Charity Auction image

I wasn’t sure if I’d get any bids, but it was an instant success – and I was asked if I could keep offering this service even beyond the context of the auction. So I figured, why not? I made some new social media accounts, drew up a sliding scale for rates (including barter options), and started offering video consultations and home visits. A year later, that seed of an idea has grown, branched out, and blossomed. I’m being commissioned for aquascapes and orchid mounting, and – even more excitingly – I’m finding new ways to make the joy of houseplants accessible to the wider community here in Brighton.

Client Aquascape

Twice a month, I offer a ‘Houseplant Hospital’ – a drop-in clinic where people bring me their plants (or photographs and descriptions), or just their questions, and I do what I can to help. Since last summer, I’ve treated root rot, identified mystery plants, dealt with all kinds of pests, pruned, repotted, propagated, and given hours of advice! I’ve been doing this at Prestonville Repair Cafe since last June: it’s the second Sunday of every month except August, from 10am until 12 midday. I love working at the Repair Cafe – it feels great being part of a community built on mutual aid, receiving help and offering it in return!*

At the Prestonville Repair Cafe

More recently, I’ve added a Houseplant Hospital session at the Ledward Centre, which has now settled in to 3-5pm on the third Thursday of the month. If you’ve got problems with your plants, or just want advice on something houseplant-related, I’d love to see you there! There’s no fee, although donations are incredibly welcome: all donations on Sundays go to Prestonville Repair Cafe, while Thursday donations will be split between me and the Ledward Centre.

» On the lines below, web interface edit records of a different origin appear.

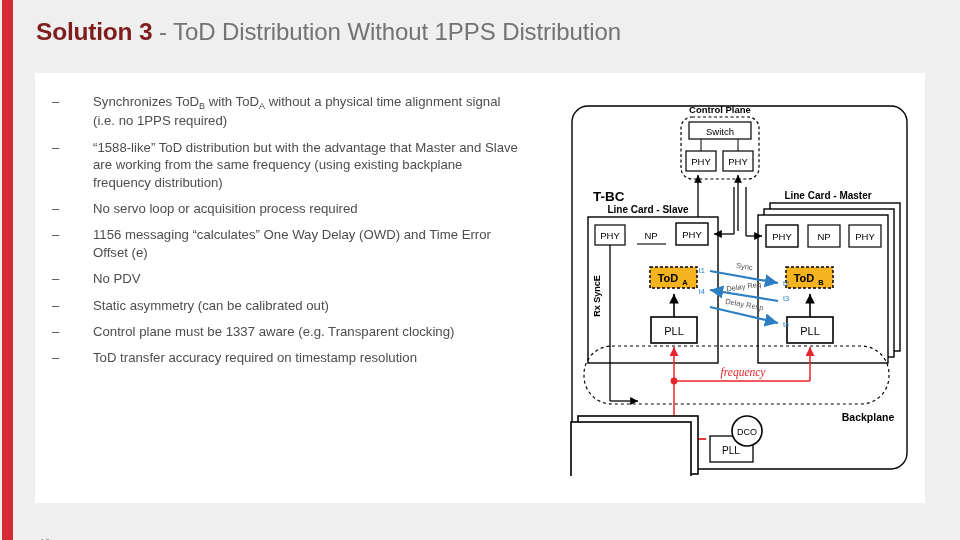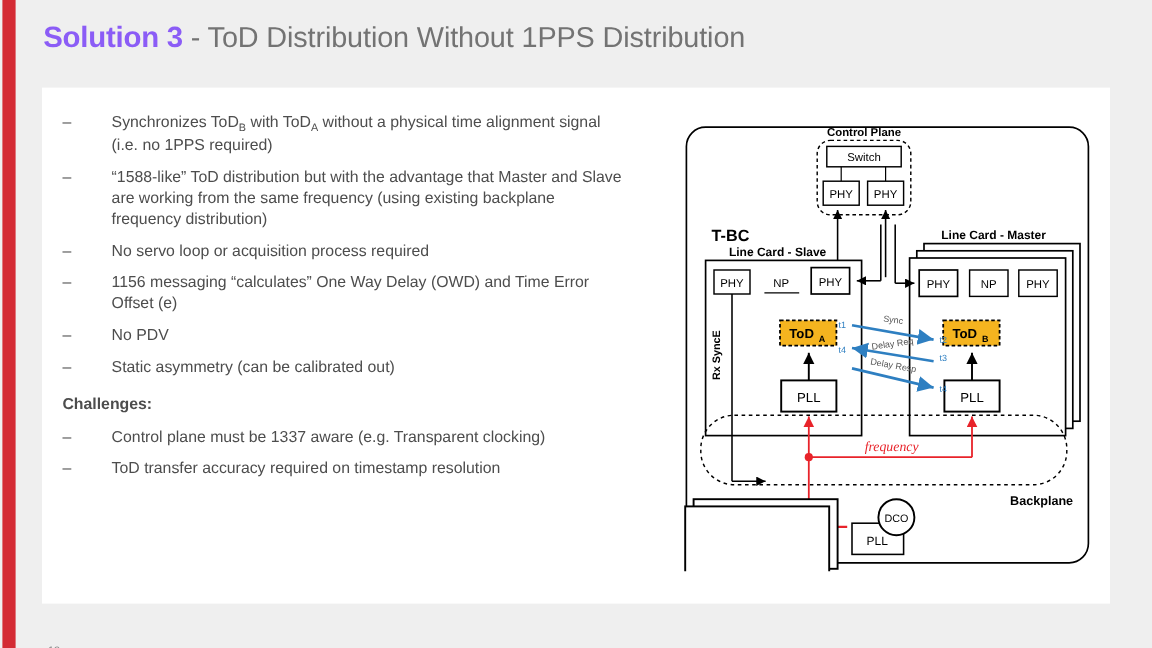--- a/index.html
+++ b/index.html
@@ -30,7 +30,7 @@
   #title-strong {
     font-size: 24.5px;
     font-weight: bold;
-    color: #8b5cf6;
+    color: #7f1d1d;
     letter-spacing: -0.2px;
   }
   #title-rest {

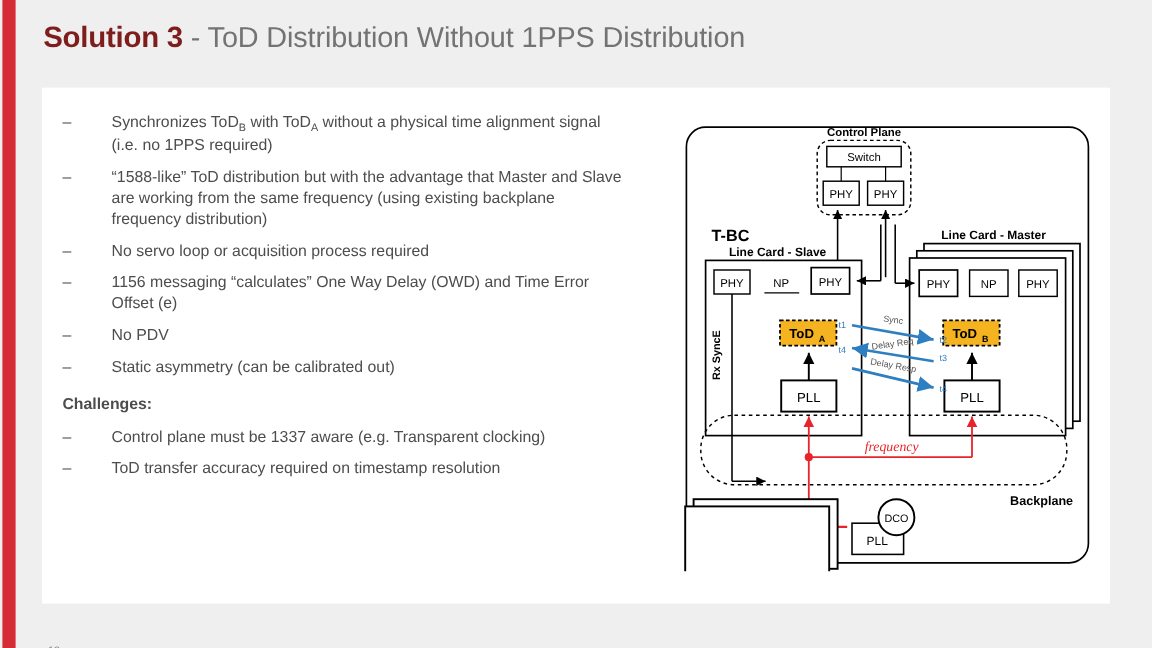--- a/index.html
+++ b/index.html
@@ -139,7 +139,6 @@
         <span class="btext">Static asymmetry (can be calibrated out)</span>
       </div>
 
-      <div id="challenges-head">Challenges:</div>
 
       <div class="bullet">
         <span class="dash">–</span>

At the Ledward Houseplant Hospital

This is just the beginning – I’m also looking into organising events like plant swaps and repotting parties. I don’t have confirmed dates or venues yet, but details will be on my social media as well as the Brighton UK Plant Swap/Sell group on Facebook, where I’ve recently joined the admin team. I’m also very eager for more collaborations and projects in the community – maybe a terrarium for your classroom, an aquarium for your mental health space, or plants for your community centre? Or anything else you can think of – if I might be able to help make it happen, I’d love to hear from you.

* If you’re interested in joining a repair cafe, local ones include Prestonville, Patcham, Hollingdean, Moulsecoomb, and Saltdean – search online to find their current dates and schedules!